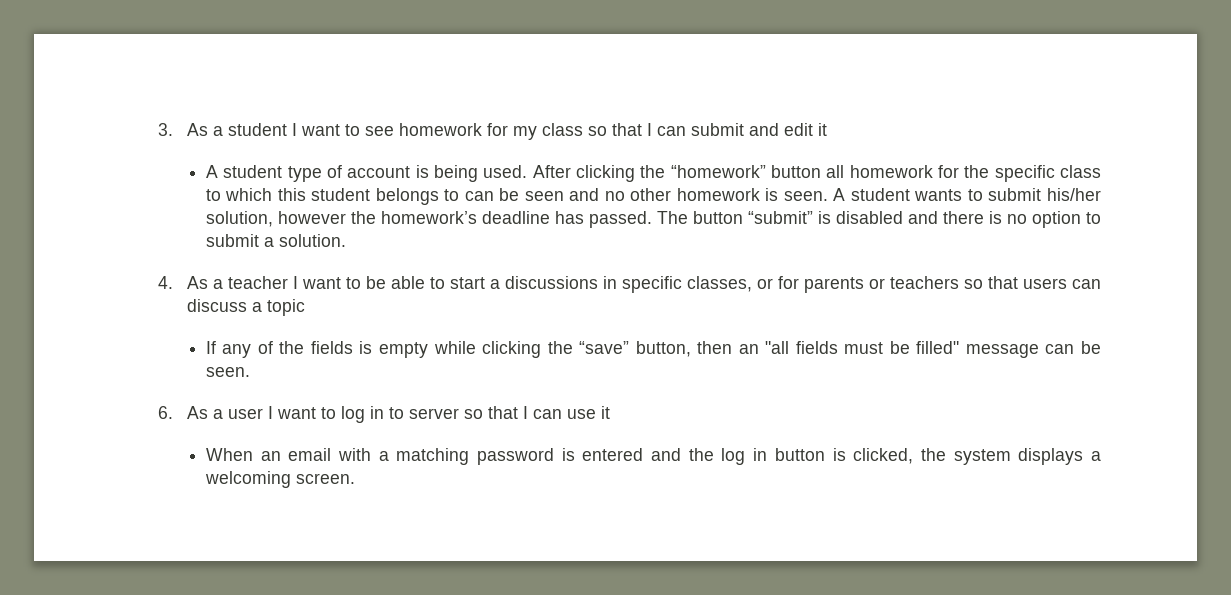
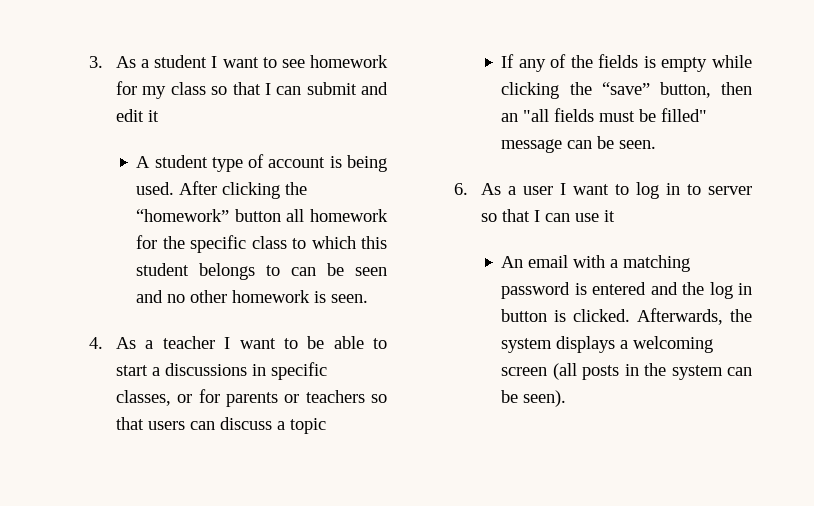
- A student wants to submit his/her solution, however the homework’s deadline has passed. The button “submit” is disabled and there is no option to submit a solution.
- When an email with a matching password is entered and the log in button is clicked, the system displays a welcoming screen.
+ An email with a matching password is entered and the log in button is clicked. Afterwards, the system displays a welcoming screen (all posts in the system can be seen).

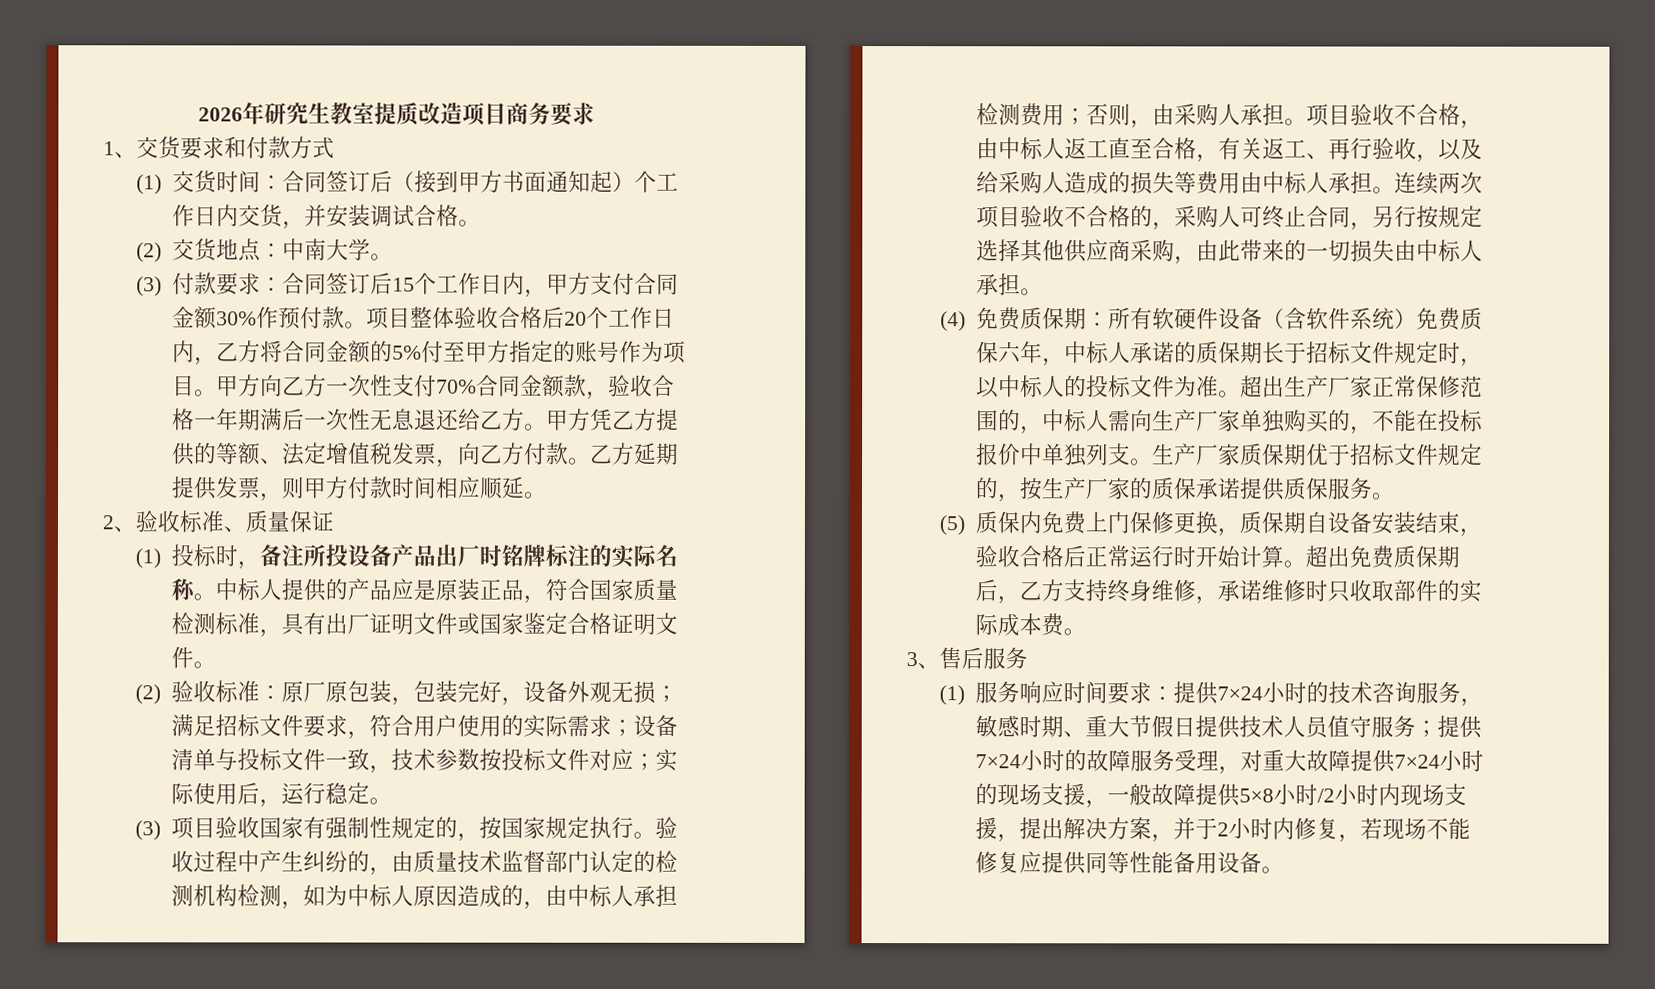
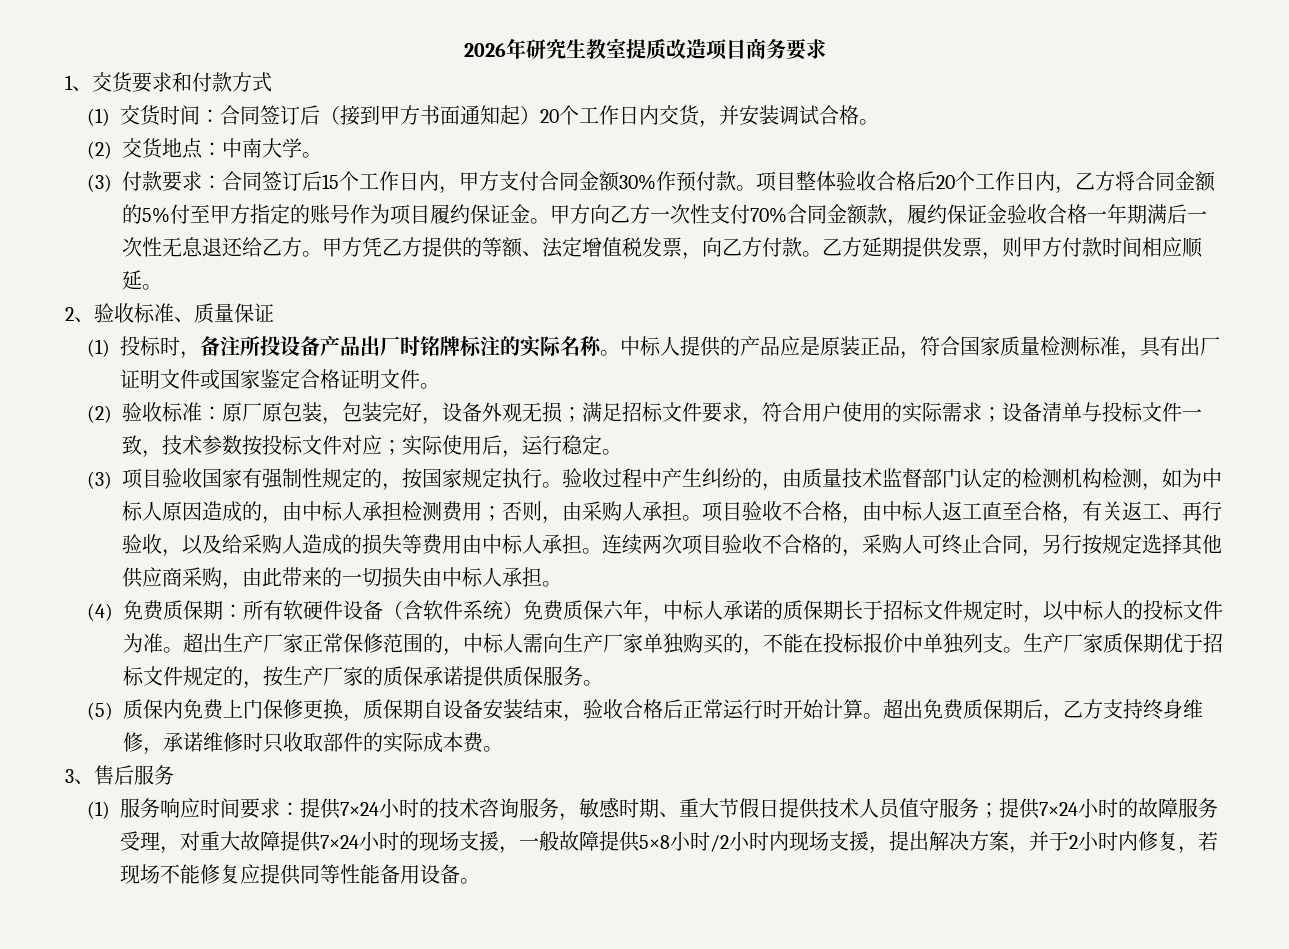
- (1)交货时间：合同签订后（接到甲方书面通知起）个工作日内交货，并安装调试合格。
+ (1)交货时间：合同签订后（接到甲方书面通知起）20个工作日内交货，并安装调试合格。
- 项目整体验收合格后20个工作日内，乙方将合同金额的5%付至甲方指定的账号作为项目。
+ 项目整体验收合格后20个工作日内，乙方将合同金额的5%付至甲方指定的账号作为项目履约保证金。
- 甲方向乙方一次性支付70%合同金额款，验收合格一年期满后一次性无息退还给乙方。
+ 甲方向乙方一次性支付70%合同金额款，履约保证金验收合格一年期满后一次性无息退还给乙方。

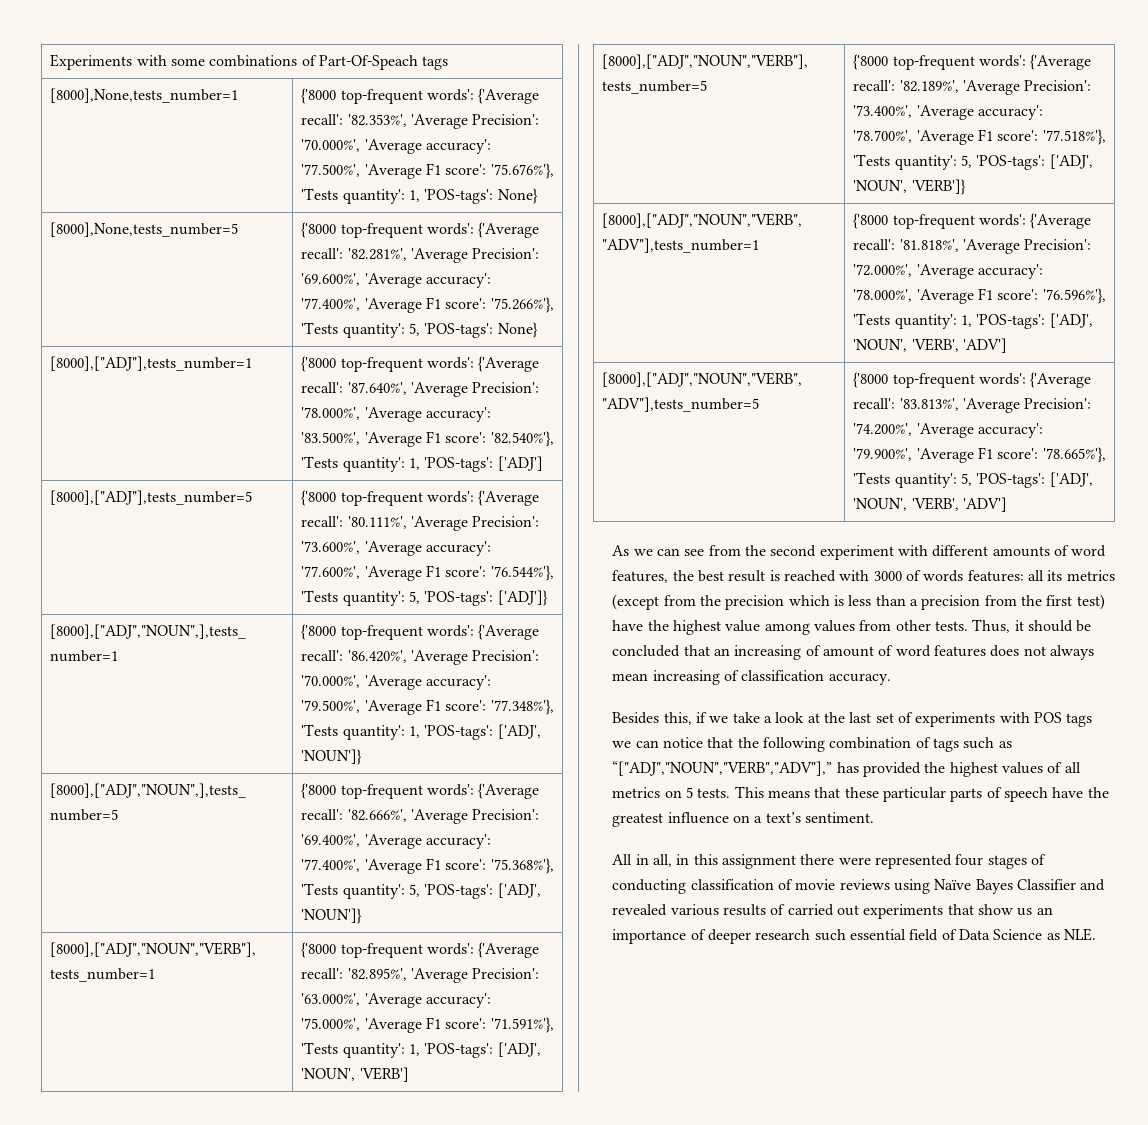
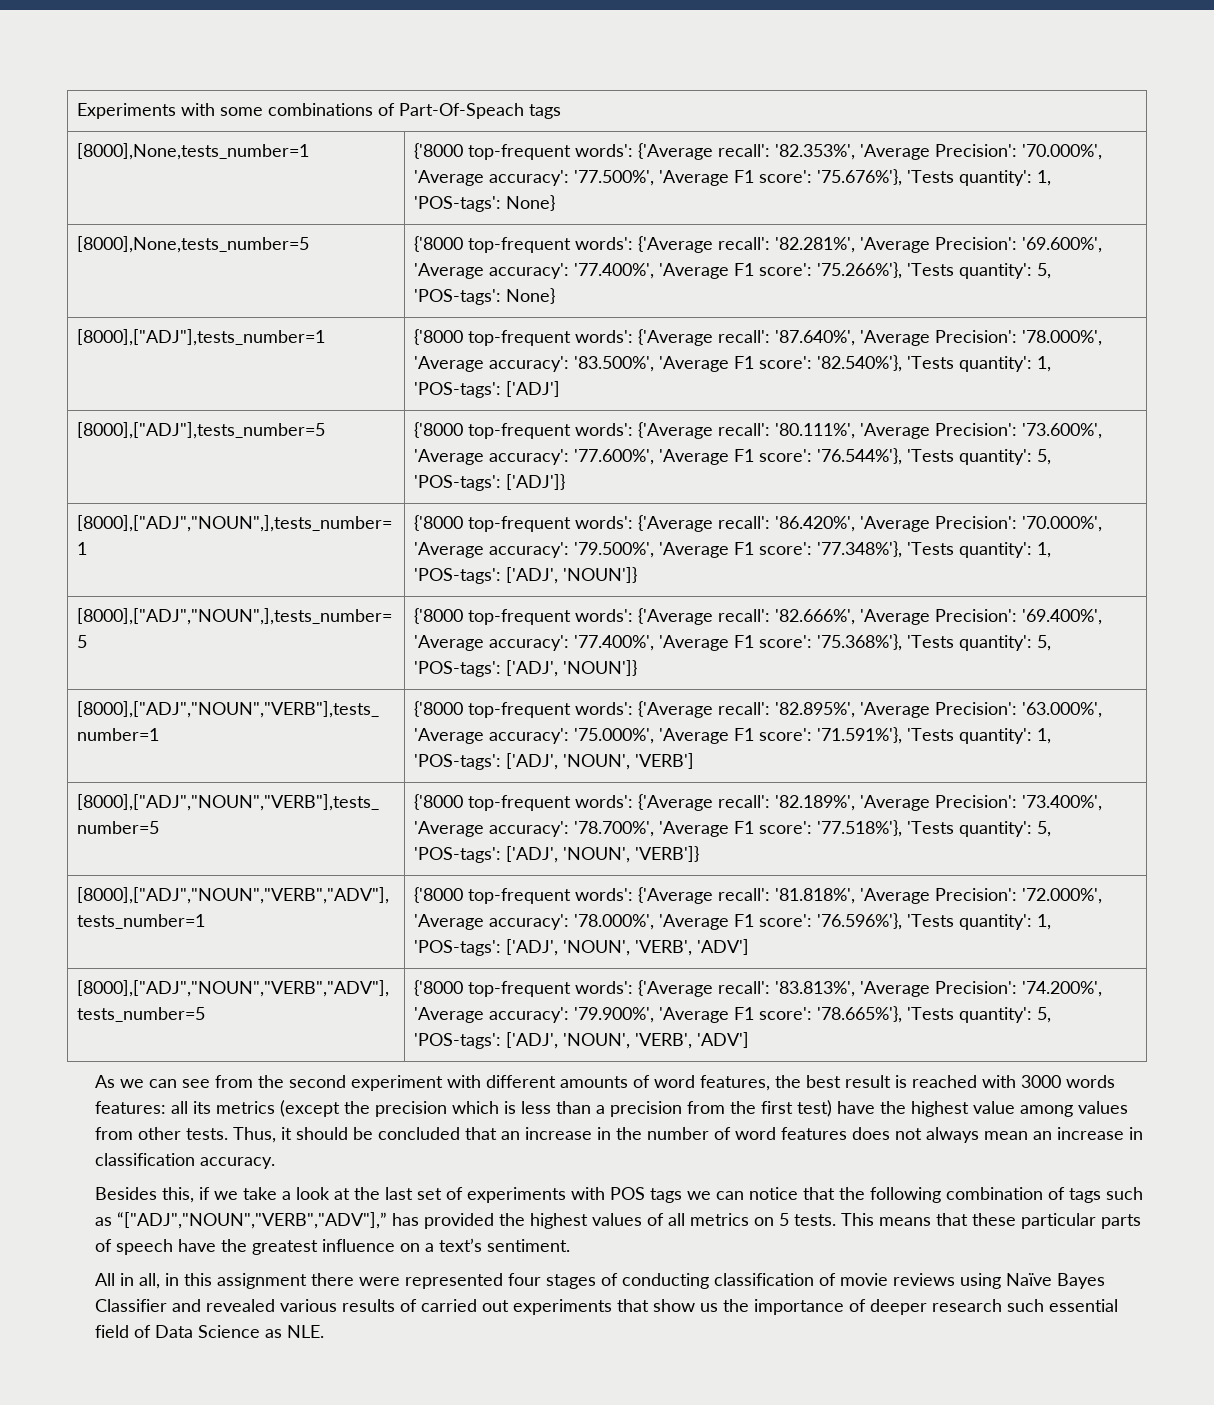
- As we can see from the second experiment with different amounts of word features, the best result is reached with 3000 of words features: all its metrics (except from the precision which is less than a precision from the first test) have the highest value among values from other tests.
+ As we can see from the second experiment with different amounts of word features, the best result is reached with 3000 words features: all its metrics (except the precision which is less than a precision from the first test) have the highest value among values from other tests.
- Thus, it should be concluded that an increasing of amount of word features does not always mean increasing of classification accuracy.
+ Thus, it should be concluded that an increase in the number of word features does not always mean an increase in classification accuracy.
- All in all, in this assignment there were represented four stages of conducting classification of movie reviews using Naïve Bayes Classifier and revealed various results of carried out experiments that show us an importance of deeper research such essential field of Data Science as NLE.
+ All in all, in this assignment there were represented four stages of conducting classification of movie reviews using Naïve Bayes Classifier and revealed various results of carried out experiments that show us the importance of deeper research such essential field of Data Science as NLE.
★ ★ ★
■ What you are asked to do ■
Keep the pictures out and transcribe the entries exactly.

■ Answer ■
- A student wants to submit his/her solution, however the homework’s deadline has passed. The button “submit” is disabled and there is no option to submit a solution.
- When an email with a matching password is entered and the log in button is clicked, the system displays a welcoming screen.
+ An email with a matching password is entered and the log in button is clicked. Afterwards, the system displays a welcoming screen (all posts in the system can be seen).

- (1)交货时间：合同签订后（接到甲方书面通知起）个工作日内交货，并安装调试合格。
+ (1)交货时间：合同签订后（接到甲方书面通知起）20个工作日内交货，并安装调试合格。
- 项目整体验收合格后20个工作日内，乙方将合同金额的5%付至甲方指定的账号作为项目。
+ 项目整体验收合格后20个工作日内，乙方将合同金额的5%付至甲方指定的账号作为项目履约保证金。
- 甲方向乙方一次性支付70%合同金额款，验收合格一年期满后一次性无息退还给乙方。
+ 甲方向乙方一次性支付70%合同金额款，履约保证金验收合格一年期满后一次性无息退还给乙方。

- As we can see from the second experiment with different amounts of word features, the best result is reached with 3000 of words features: all its metrics (except from the precision which is less than a precision from the first test) have the highest value among values from other tests.
+ As we can see from the second experiment with different amounts of word features, the best result is reached with 3000 words features: all its metrics (except the precision which is less than a precision from the first test) have the highest value among values from other tests.
- Thus, it should be concluded that an increasing of amount of word features does not always mean increasing of classification accuracy.
+ Thus, it should be concluded that an increase in the number of word features does not always mean an increase in classification accuracy.
- All in all, in this assignment there were represented four stages of conducting classification of movie reviews using Naïve Bayes Classifier and revealed various results of carried out experiments that show us an importance of deeper research such essential field of Data Science as NLE.
+ All in all, in this assignment there were represented four stages of conducting classification of movie reviews using Naïve Bayes Classifier and revealed various results of carried out experiments that show us the importance of deeper research such essential field of Data Science as NLE.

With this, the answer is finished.